Na medicina, a Resolução CFM 1.974/2011 proíbe promessas de resultado, divulgação de especialidade não reconhecida pelo CFM e comparações com outros profissionais. A comunicação deve destacar formação, especialidade e informação útil ao paciente, sem sensacionalismo. Se você é médico, veja a estratégia específica na página de SEO para médicos.
Na odontologia, o Código de Ética do CFO restringe o uso de imagens de antes-e-depois, proíbe menção a preços em publicidade e limita o uso do termo "especialista" a quem tem o título reconhecido pelo conselho. Detalho essas regras na página de SEO para dentistas.
Em estética, a regulação é fragmentada: a ANVISA controla equipamentos e produtos, o CFM regula procedimentos médicos invasivos e a Lei 13.643/2018 delimita o campo de atuação dos esteticistas não médicos. Veja a análise completa na página de SEO para clínicas de estética.

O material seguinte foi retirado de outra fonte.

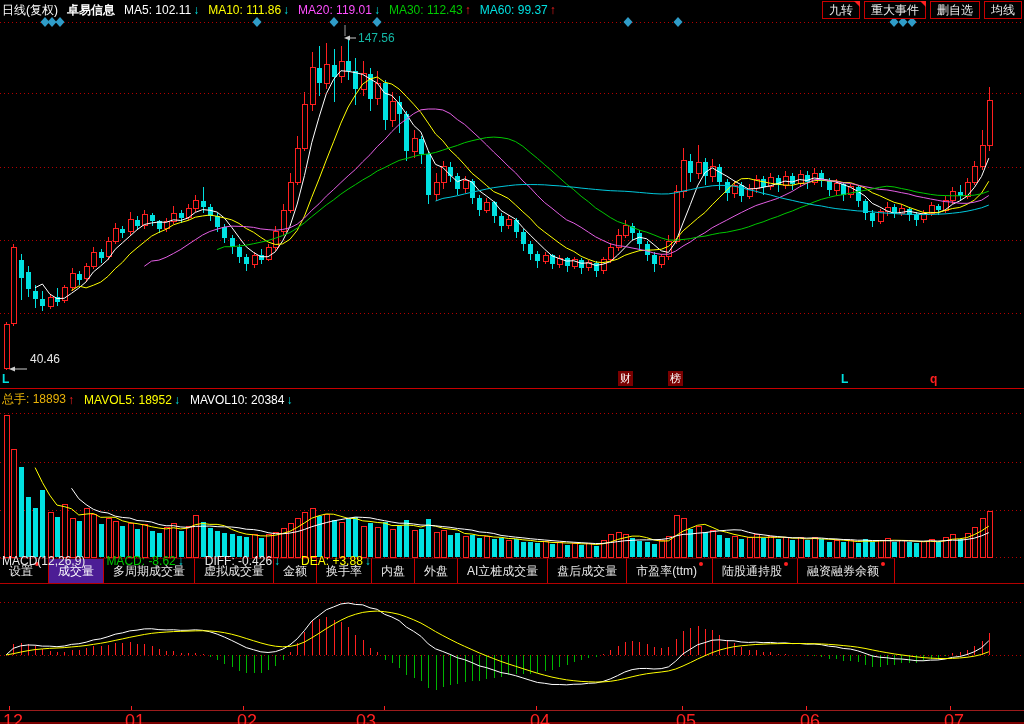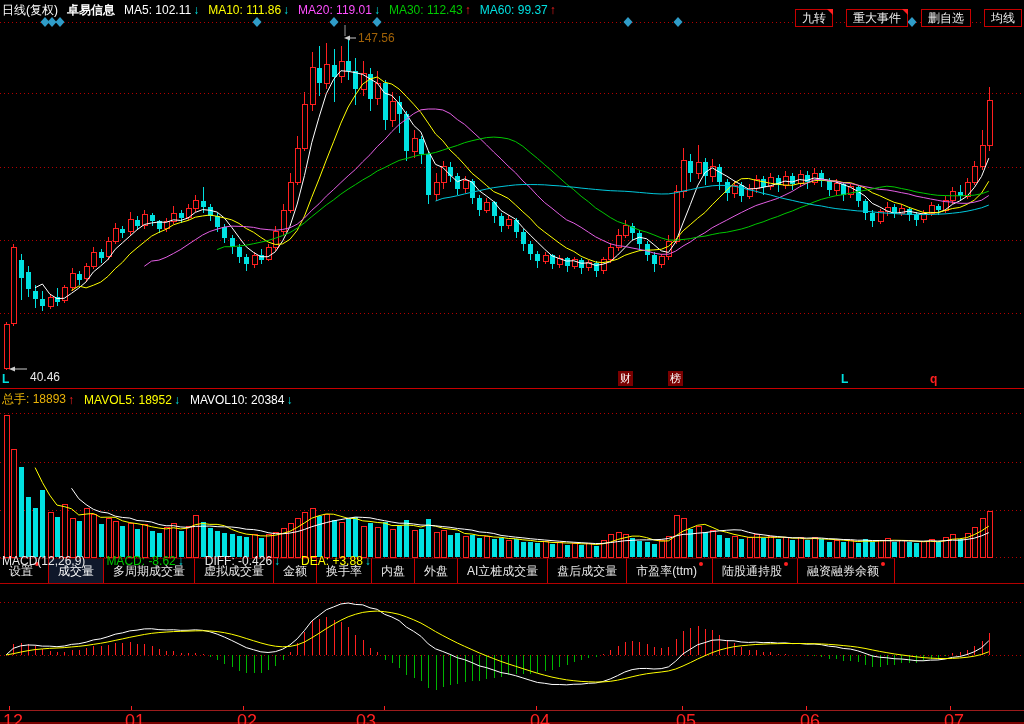--- a/index.html
+++ b/index.html
@@ -10,7 +10,7 @@
   .hdr-item{display:flex;align-items:center;gap:2px;justify-content:flex-end;}
   .arrow-up{color:#ff2020;font-weight:bold;}
   .arrow-down{color:#00e1e1;font-weight:bold;}
-  #hdr-buttons{right:2px;top:9px;display:flex;gap:13px;}
+  #hdr-buttons{right:2px;top:1px;display:flex;gap:4px;}
   .hdr-btn{position:relative;border:1px solid #c80000;color:#eee;padding:0 6px;height:16px;line-height:16px;background:#000;cursor:pointer;}
   .hdr-btn.corner:after{content:"";position:absolute;top:-1px;right:-1px;border-left:6px solid transparent;border-top:6px solid #ff2020;}
   #chart-svg{left:0;top:0;}

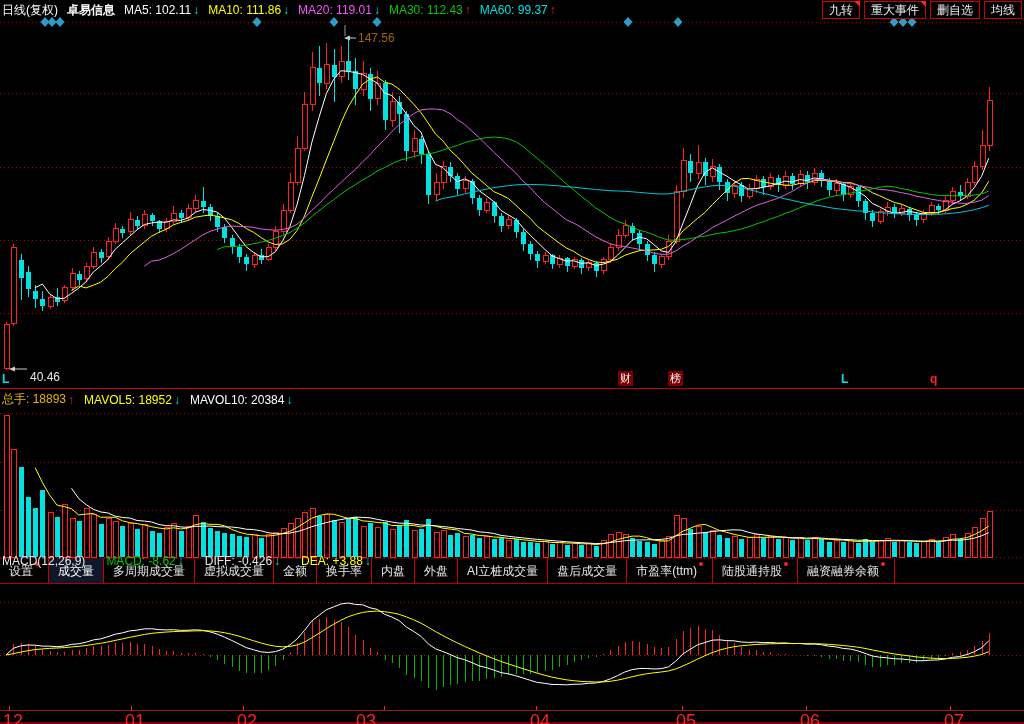--- a/index.html
+++ b/index.html
@@ -26,7 +26,7 @@
   .tab.active{background:#0f172a;color:#fff;}
   .tab .dot{display:inline-block;width:4px;height:4px;border-radius:50%;background:#ff2020;vertical-align:top;margin:3px 0 0 2px;}
   #x-axis-labels .month{position:absolute;color:#ff2020;font-size:18px;top:0;}
-  #peak-label{color:#a16207;}
+  #peak-label{color:#14b8a6;}
   #low-label{color:#e8e8e8;}
   #left-l-marker{color:#00e1e1;font-weight:bold;}
 </style>

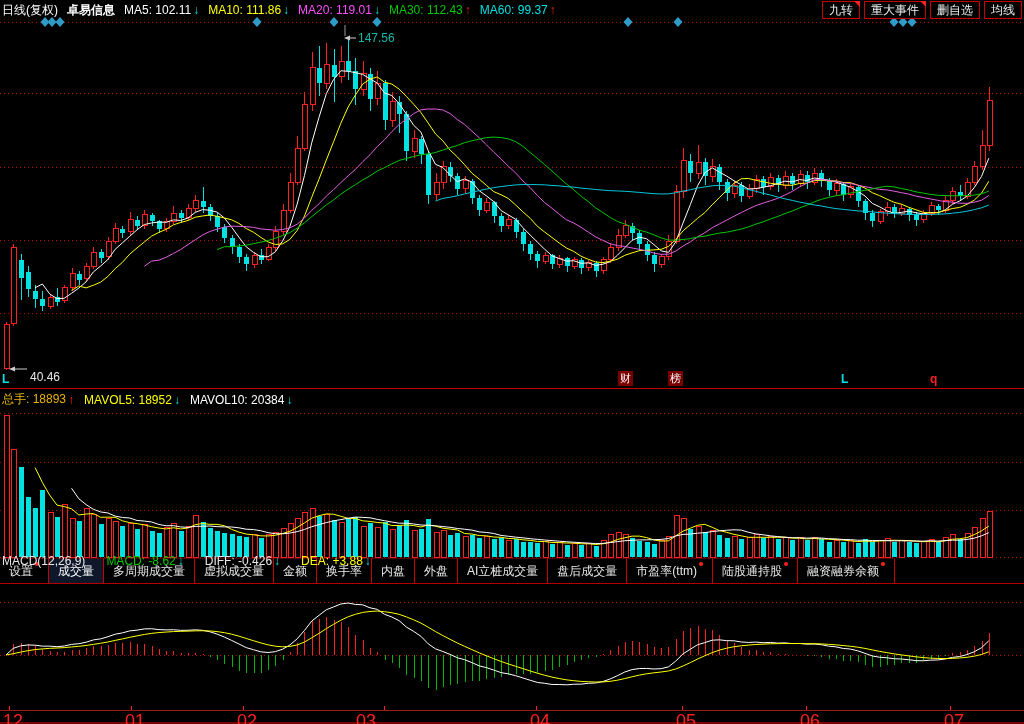--- a/index.html
+++ b/index.html
@@ -817,7 +817,7 @@
     </div>
 
   <div id="peak-label" class="lbl" style="left:358px;top:31px;">147.56</div>
-  <div id="low-label" class="lbl" style="left:30px;top:370px;">40.46</div>
+  <div id="low-label" class="lbl" style="left:30px;top:352px;">40.46</div>
   <div id="left-l-marker" class="lbl" style="left:2px;top:372px;">L</div>
   <div id="price-bottom-markers">
       <div class="abs badge" style="left:618px;top:371px;">财</div>

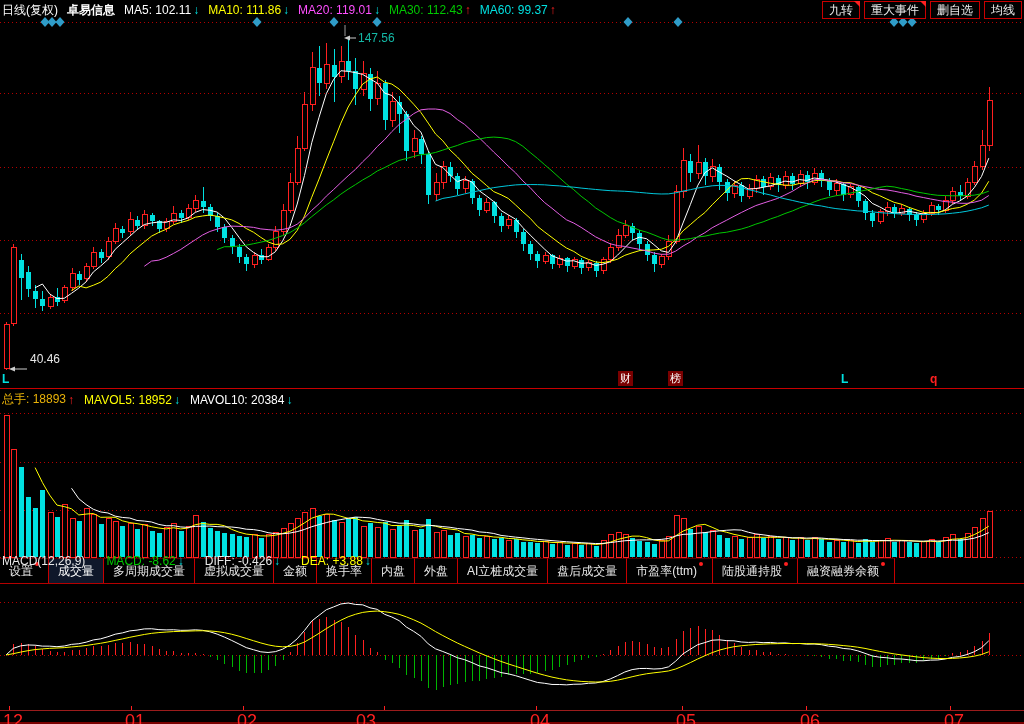--- a/index.html
+++ b/index.html
@@ -23,7 +23,7 @@
            border-bottom:1px solid #b40000;align-items:stretch;}
   .tab{padding:0 9px;line-height:24px;color:#e8e8e8;border-right:1px solid #c80000;border-top:1px solid #500000;
        white-space:nowrap;cursor:pointer;position:relative;}
-  .tab.active{background:#0f172a;color:#fff;}
+  .tab.active{background:#4c1d95;color:#fff;}
   .tab .dot{display:inline-block;width:4px;height:4px;border-radius:50%;background:#ff2020;vertical-align:top;margin:3px 0 0 2px;}
   #x-axis-labels .month{position:absolute;color:#ff2020;font-size:18px;top:0;}
   #peak-label{color:#14b8a6;}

Outros conselhos com diretrizes relevantes: CFP (Psicologia), COFFITO (Fisioterapia), CFN (Nutrição) e COREN (Enfermagem). Em todos os casos, a lógica é a mesma: mostrar autoridade técnica, informar o paciente e facilitar o contato — sem linguagem que gere expectativa indevida ou prometa resultado.
Sou bacharel em Direito. Isso não é detalhe decorativo: é o que me permite ler as resoluções de cada conselho, entender o que elas restringem e construir estratégias que funcionam dentro dessas limitações.